In vielen Regionen spitzt sich die Lage weiter zu. Gestern lagen sieben Landkreise über einer Inzidenz von 800, viele weitere nur knapp darunter. Der niederbayerische Kreis Rottal-Inn hat mit 1104,3 einen bundesweiten Rekordwert erreicht. Dort liegt die Impfquote bei nur 52 Prozent. Auch im Landkreis Traunstein ist die Inzidenz extrem hoch (948,8) und die Impfquote mit 55 Prozent niedrig. Bayernweit liegt die Inzidenz nun bei 395,8.

„Die Lage ist dramatisch“, sagte der Rottaler Landrat Michael Fahmüller (CSU). Die Kontaktermittlung arbeite täglich bis spät in die Nacht, um wenigstens die Betroffenen aus vulnerablen Gruppen zu erreichen. „Doch selbst das ist im Moment nur bedingt leistbar.“ Auch in den Kliniken im Landkreis spitze sich die Lage zu. „Die Klinik-Mitarbeiter sind am Ende ihrer Leistungsfähigkeit, sie sind zermürbt, müde und frustriert.“ Das gilt nicht nur für den Kreis Rottal-Inn. Immer mehr bayerische Krankenhäuser kommen an ihre Kapazitätsgrenzen. Gestern waren in über der Hälfte der 96 Kreise und größeren Städte weniger als zehn Prozent der Intensivbetten frei. 21 Kommunen meldeten, dass sie ihre Intensivstationen voll belegt seien.
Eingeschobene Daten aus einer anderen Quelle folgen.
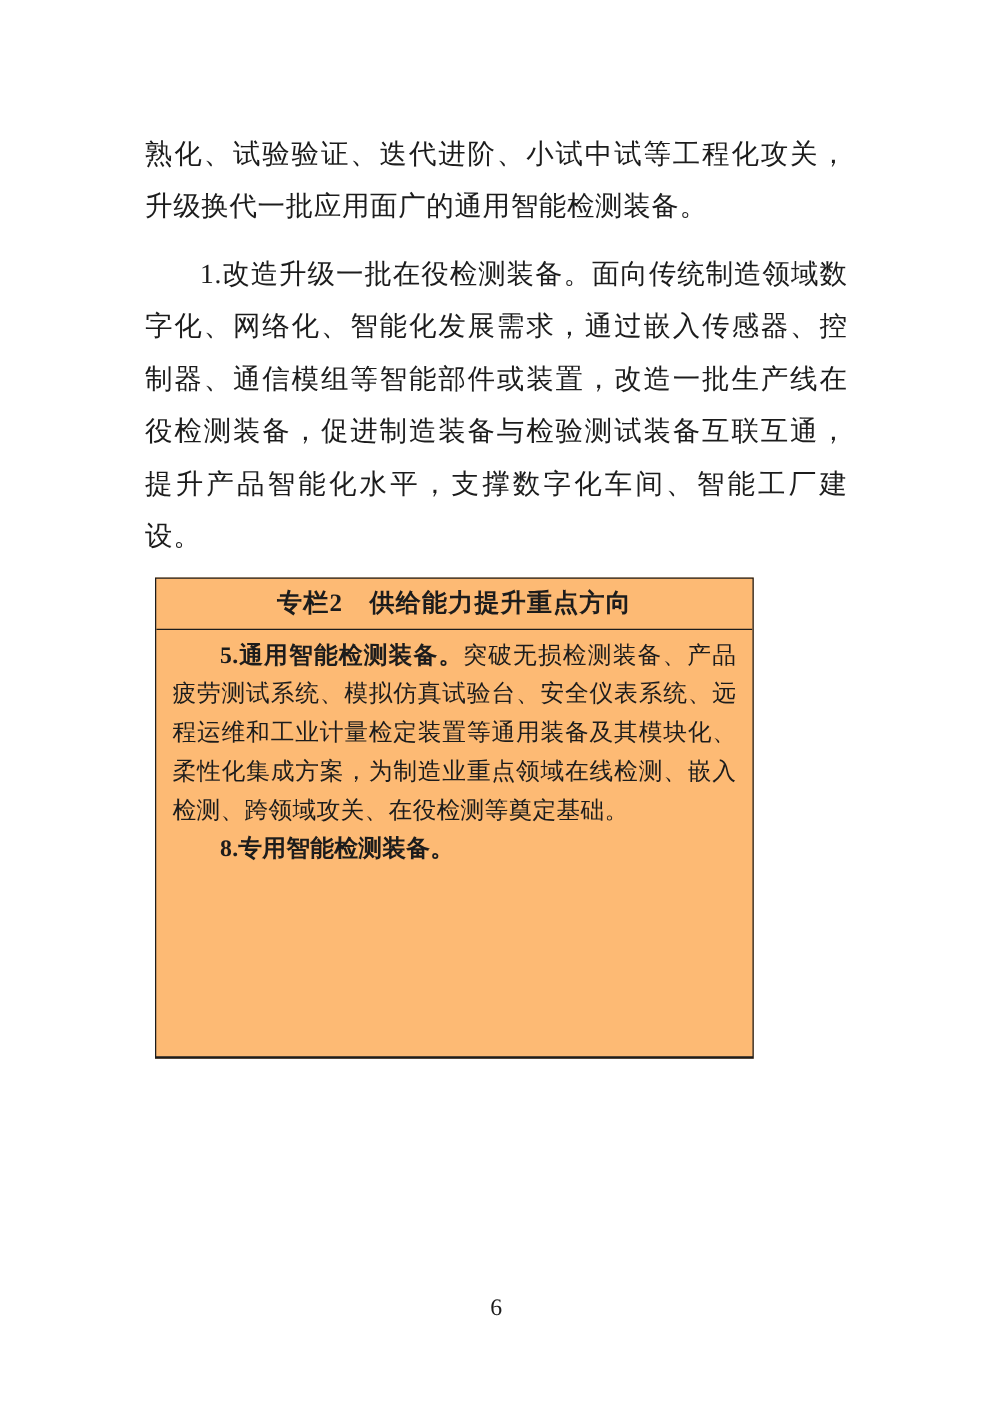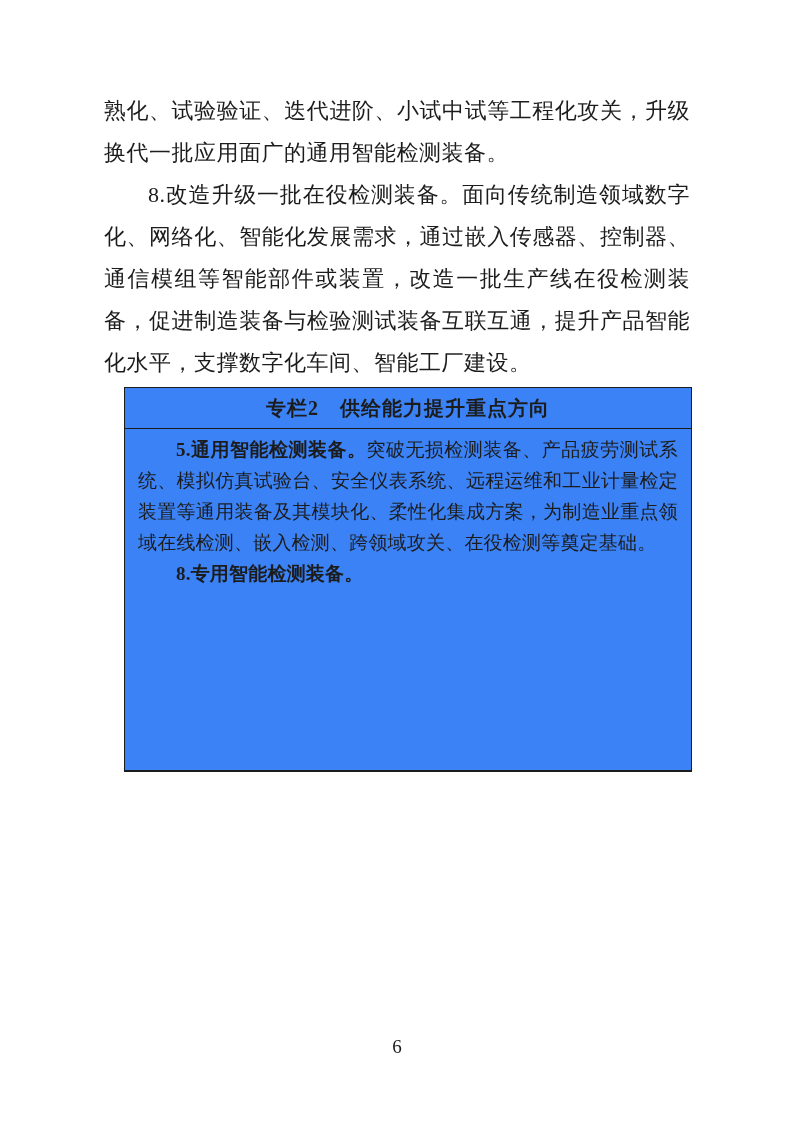--- a/index.html
+++ b/index.html
@@ -17,39 +17,39 @@
     font-family: "Liberation Serif", "DejaVu Serif", serif;
     color: #1c1c1c;
   }
   .content {
     position: absolute;
     top: 90px;
     left: 104px;
     width: 586px;
   }
   .body-para {
-    margin: 0;
+    margin: 12px;
     font-size: 22px;
     line-height: 42px;
     letter-spacing: 0.5px;
     text-align: justify;
     text-justify: inter-ideograph;
   }
   .body-para.indent {
     text-indent: 2em;
   }
   .callout-box {
     box-sizing: border-box;
     margin: 3px 0 0 20px;
-    width: 568px;
+    width: 479px;
     height: 385px;
     border: 1px solid #1c1c1c;
     border-bottom-width: 2px;
     overflow: hidden;
-    background: #3b82f6;
+    background: #fdba74;
   }
   .box-title {
     box-sizing: border-box;
     height: 41px;
     line-height: 40px;
     border-bottom: 1px solid #1c1c1c;
     text-align: center;
     font-weight: 700;
     font-size: 20px;
     letter-spacing: 1px;
@@ -81,21 +81,21 @@
 </head>
 <body>
 
 <div class="page">
 
   <div class="content">
 
     <p class="body-para">熟化、试验验证、迭代进阶、小试中试等工程化攻关，升级换代一批应用面广的通用智能检测装备。</p>
 
 
-    <p class="body-para indent">8.改造升级一批在役检测装备。面向传统制造领域数字化、网络化、智能化发展需求，通过嵌入传感器、控制器、通信模组等智能部件或装置，改造一批生产线在役检测装备，促进制造装备与检验测试装备互联互通，提升产品智能化水平，支撑数字化车间、智能工厂建设。</p>
+    <p class="body-para indent">1.改造升级一批在役检测装备。面向传统制造领域数字化、网络化、智能化发展需求，通过嵌入传感器、控制器、通信模组等智能部件或装置，改造一批生产线在役检测装备，促进制造装备与检验测试装备互联互通，提升产品智能化水平，支撑数字化车间、智能工厂建设。</p>
 
     <div class="callout-box">
       <div class="box-title">专栏2　供给能力提升重点方向</div>
 
       <div class="box-body">
 
         <p class="box-para">
           <span class="lead">5.通用智能检测装备。</span><span>突破无损检测装备、产品疲劳测试系统、模拟仿真试验台、安全仪表系统、远程运维和工业计量检定装置等通用装备及其模块化、柔性化集成方案，为制造业重点领域在线检测、嵌入检测、跨领域攻关、在役检测等奠定基础。</span>
         </p>
 

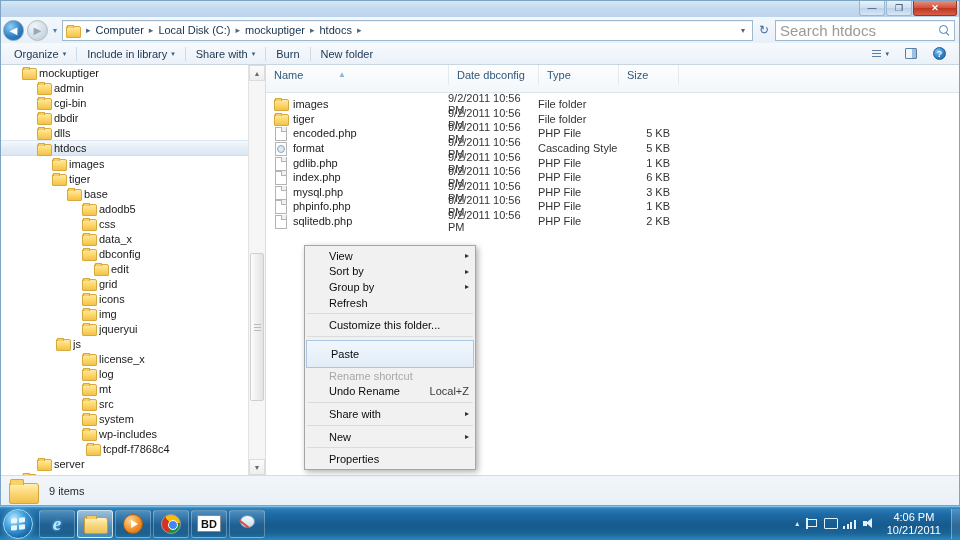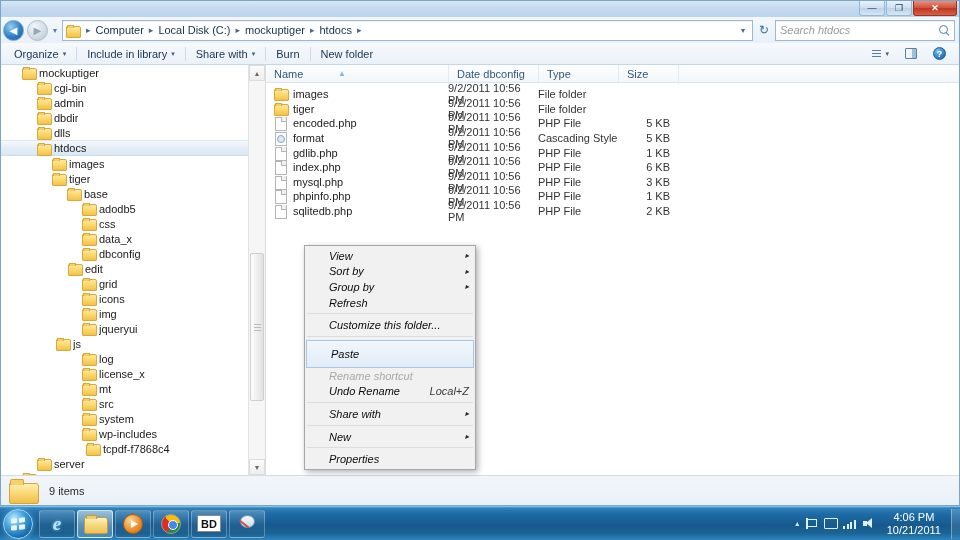--- a/index.html
+++ b/index.html
@@ -81,21 +81,21 @@
   .crumb-drop { color:#4a6880; font-size:8px; padding-right:4px; }
 
   .refreshbtn { font-size:12px; color:#3a6d9e; padding:0 3px; }
 
   #searchbox {
     width:180px; height:21px;
     background:#fff; border:1px solid #9fb8cd;
     display:flex; align-items:center; padding:0 4px;
     box-shadow: inset 0 1px 1px rgba(0,0,0,0.06);
   }
-  #searchbox .ph { flex:1; color:#9a9a9a; font-style:italic; font-size:11px; }
+  #searchbox .ph { flex:1; color:#9a9a9a; font-size:15px; }
   .mag { width:11px; height:11px; position:relative; }
   .mag::before {
     content:''; position:absolute; left:0; top:0;
     width:7px; height:7px; border:1.4px solid #4a7fb5; border-radius:50%;
   }
   .mag::after {
     content:''; position:absolute; left:7px; top:7px;
     width:4px; height:1.4px; background:#4a7fb5; transform:rotate(45deg);
     transform-origin: left center;
   }
@@ -186,21 +186,21 @@
     display:flex; align-items:center; justify-content:center;
   }
   .sthumb i {
     display:block; width:7px; height:1px; background:#bbb;
     box-shadow:0 3px 0 #bbb, 0 -3px 0 #bbb;
   }
 
   
   #listpane { flex:1; background:#fff; position:relative; overflow:hidden; }
   #colhead {
-    height:18px; display:flex; align-items:center;
+    height:28px; display:flex; align-items:flex-start;
     background:linear-gradient(180deg,#fcfdfe 0%, #f3f7fa 100%);
     border-bottom:1px solid #dde5ec;
     font-size:11px; color:#33587a;
     position:relative;
   }
   .col { padding-left:8px; position:relative; height:20px; line-height:20px; }
   .col + .col { border-left:1px solid #e3eaf0; }
   .sortcaret {
     position:absolute; left:72px; top:0px;
     color:#8fb5d6; font-size:8px;
@@ -261,21 +261,21 @@
 
   
   #ctxmenu {
     position:absolute; left:304px; top:245px; width:172px;
     background:#f1f1f1;
     border:1px solid #a6a6a6;
     box-shadow: 2px 2px 6px rgba(0,0,0,0.32);
     padding:2px 0;
     z-index:50;
   }
-  #ctxmenu .inner { background:#f1f1f1;font-style:italic; }
+  #ctxmenu .inner { background:#f1f1f1; }
   .mitem {
     height:15.6px; display:flex; align-items:center;
     padding:0 6px 0 24px; font-size:11px; color:#0b0b0b;
     position:relative; white-space:nowrap;
   }
   .mitem.disabled { color:#a8a8a8; }
   .mitem.hl {
     background: linear-gradient(180deg,#f0f6fc 0%, #e2edf8 100%);
     border:1px solid #a9c7e4;
     margin:0 1px; height:28px;
@@ -438,32 +438,32 @@
   <div id="body">
 
     <div id="treepane">
       <div id="treelist">
           <div class="trow" style="padding-left: 21px;">
             <span class="folder"></span>
             <span class="tlabel">mockuptiger</span>
           </div>
           <div class="trow" style="padding-left: 36px;">
             <span class="folder"></span>
+            <span class="tlabel">admin</span>
+          </div>
+          <div class="trow" style="padding-left: 36px;">
+            <span class="folder"></span>
             <span class="tlabel">cgi-bin</span>
           </div>
           <div class="trow" style="padding-left: 36px;">
             <span class="folder"></span>
-            <span class="tlabel">admin</span>
+            <span class="tlabel">dbdir</span>
           </div>
           <div class="trow" style="padding-left: 36px;">
             <span class="folder"></span>
-            <span class="tlabel">dbdir</span>
-          </div>
-          <div class="trow" style="padding-left: 36px;">
-            <span class="folder"></span>
             <span class="tlabel">dlls</span>
           </div>
           <div class="trow sel" style="padding-left: 36px;">
             <span class="folder"></span>
             <span class="tlabel">htdocs</span>
           </div>
           <div class="trow" style="padding-left: 51px;">
             <span class="folder"></span>
             <span class="tlabel">images</span>
           </div>
@@ -484,21 +484,21 @@
             <span class="tlabel">css</span>
           </div>
           <div class="trow" style="padding-left: 81px;">
             <span class="folder"></span>
             <span class="tlabel">data_x</span>
           </div>
           <div class="trow" style="padding-left: 81px;">
             <span class="folder"></span>
             <span class="tlabel">dbconfig</span>
           </div>
-          <div class="trow" style="padding-left: 67px;">
+          <div class="trow" style="padding-left: 93px;">
             <span class="folder"></span>
             <span class="tlabel">edit</span>
           </div>
           <div class="trow" style="padding-left: 81px;">
             <span class="folder"></span>
             <span class="tlabel">grid</span>
           </div>
           <div class="trow" style="padding-left: 81px;">
             <span class="folder"></span>
             <span class="tlabel">icons</span>
@@ -510,25 +510,25 @@
           <div class="trow" style="padding-left: 81px;">
             <span class="folder"></span>
             <span class="tlabel">jqueryui</span>
           </div>
           <div class="trow" style="padding-left: 55px;">
             <span class="folder"></span>
             <span class="tlabel">js</span>
           </div>
           <div class="trow" style="padding-left: 81px;">
             <span class="folder"></span>
+            <span class="tlabel">license_x</span>
+          </div>
+          <div class="trow" style="padding-left: 81px;">
+            <span class="folder"></span>
             <span class="tlabel">log</span>
-          </div>
-          <div class="trow" style="padding-left: 81px;">
-            <span class="folder"></span>
-            <span class="tlabel">license_x</span>
           </div>
           <div class="trow" style="padding-left: 81px;">
             <span class="folder"></span>
             <span class="tlabel">mt</span>
           </div>
           <div class="trow" style="padding-left: 81px;">
             <span class="folder"></span>
             <span class="tlabel">src</span>
           </div>
           <div class="trow" style="padding-left: 81px;">

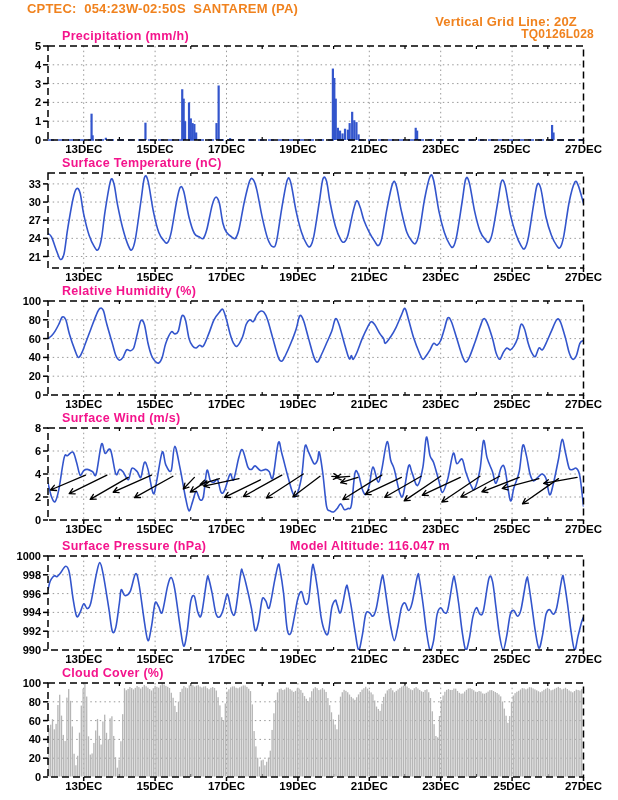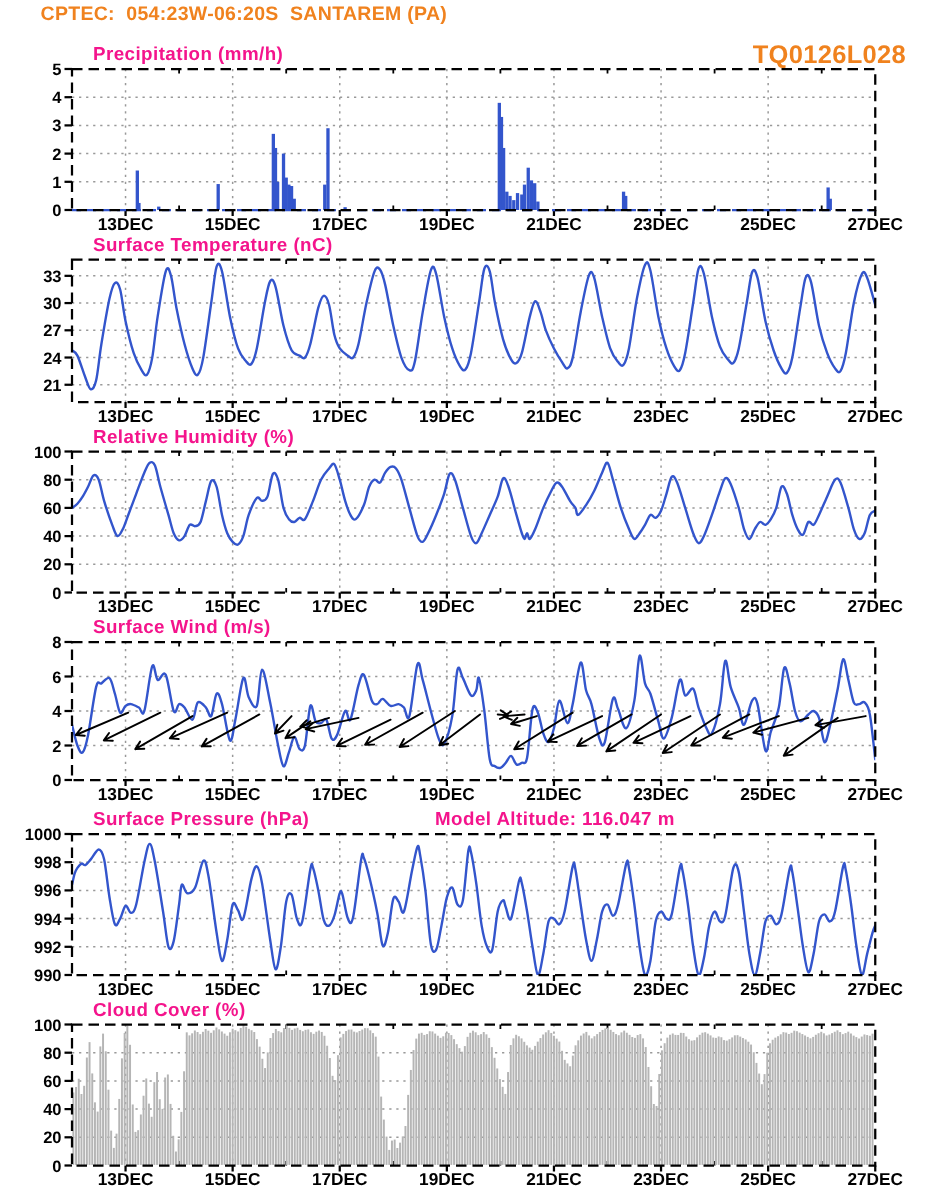--- a/index.html
+++ b/index.html
@@ -3,32 +3,33 @@
 <meta charset="utf-8">
 <style>
   html,body{margin:0;padding:0;background:#fff;}
   #fig{position:relative;width:618px;height:800px;background:#fff;
        font-family:"Liberation Sans",sans-serif;overflow:hidden;}
   .hdr{position:absolute;font-weight:bold;white-space:pre;letter-spacing:.2px;}
   .orange{color:#f0821e;}
   .l1{left:27px;top:1px;font-size:13px;}
   .l2{left:27px;top:14px;font-size:13px;}
   .r1{right:41px;top:14px;font-size:13px;}
-  .r2{right:14px;top:27px;font-size:17px;}
+  .r2{right:24px;top:27px;font-size:12px;}
   svg{position:absolute;left:0;top:0;}
   text{font-family:"Liberation Sans",sans-serif;font-weight:bold;}
   .ylab{font-size:11px;fill:#000;}
   .xlab{font-size:11.5px;fill:#000;}
   .title{font-size:12.5px;letter-spacing:.3px;}
 </style>
 </head>
 <body>
 
 <div id="fig">
-  <div class="hdr orange l1">CPTEC:  054:23W-06:20S  SANTAREM (PA)</div>
+  <div class="hdr orange l1">CPTEC:  054:23W-02:50S  SANTAREM (PA)</div>
+  <div class="hdr orange r1">Vertical Grid Line: 20Z</div>
   <div class="hdr orange r2">TQ0126L028</div>
   <svg id="chartsvg" width="618" height="800" viewBox="0 0 618 800">
       <g>
         <clipPath id="clip0">
           <rect x="48" y="46" width="535.5" height="94"></rect>
         </clipPath>
         <line x1="83.7" y1="46" x2="83.7" y2="140" stroke="#999999" stroke-width="1" stroke-dasharray="1.5 3.2"></line>
         <line x1="155.1" y1="46" x2="155.1" y2="140" stroke="#999999" stroke-width="1" stroke-dasharray="1.5 3.2"></line>
         <line x1="226.5" y1="46" x2="226.5" y2="140" stroke="#999999" stroke-width="1" stroke-dasharray="1.5 3.2"></line>
         <line x1="297.9" y1="46" x2="297.9" y2="140" stroke="#999999" stroke-width="1" stroke-dasharray="1.5 3.2"></line>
Eine Landkarte Oberbayerns zeigt die Inzidenzwerte für die Landkreise
Die Inzidenzzahlen schießen weiter in die Höhe. Besonders im Südosten Oberbayerns. © Grafik MM

Ministerpräsident Markus Söder (CSU) kündigte gestern Nachmittag in einer Sitzung der CSU-Landtagsfraktion den Katastrophenfall an. Von einer ungewohnt düsteren Stimmung berichten Teilnehmer, Söder und mehrere Redner sagten dramatische Situationen in den Kliniken noch im November voraus. Die Abgeordneten, von denen nicht allen die Dramatik der Lage zuvor klar war, reagierten mit Applaus.

Auch Leonhard Stärk, der Landesgeschäftsführer des Roten Kreuzes, war erleichtert, als er gestern von Söders Entscheidung erfuhr. Er hatte schon Dienstag auf diesen Entschluss gehofft. Der Rettungsdienst sei durch die vielen Patiententransporte dramatisch überlastet, berichtet er. Weil die Intensivstationen vieler Kliniken voll seien, müsse der Rettungsdienst Patienten quer durch Bayern fahren und sei oft mehrere Stunden lang gebunden. Durch den K-Fall kann das BRK mehr Ehrenamtliche einsetzen, die eine Lohnfortzahlung bekommen. Auch die Bundeswehr kann Transportfahrten übernehmen, erklärt Stärk. Außerdem können Rettungsdienste, Heime und Krankenhäuser wieder auf den Pflegepool zugreifen und Personal zur Unterstützung anfordern. Die Kliniken bekommen für Betten, die sie für Corona-Patienten freihalten, wieder einen finanziellen Ausgleich. „Die Pandemie hat eine Dimension erreicht, die schlimmer ist als letzten Winter“, betont Stärk. Der K-Fall war seit Beginn der Pandemie in Bayern zweimal ausgerufen worden – zuletzt wurde er Anfang Juni wieder aufgehoben.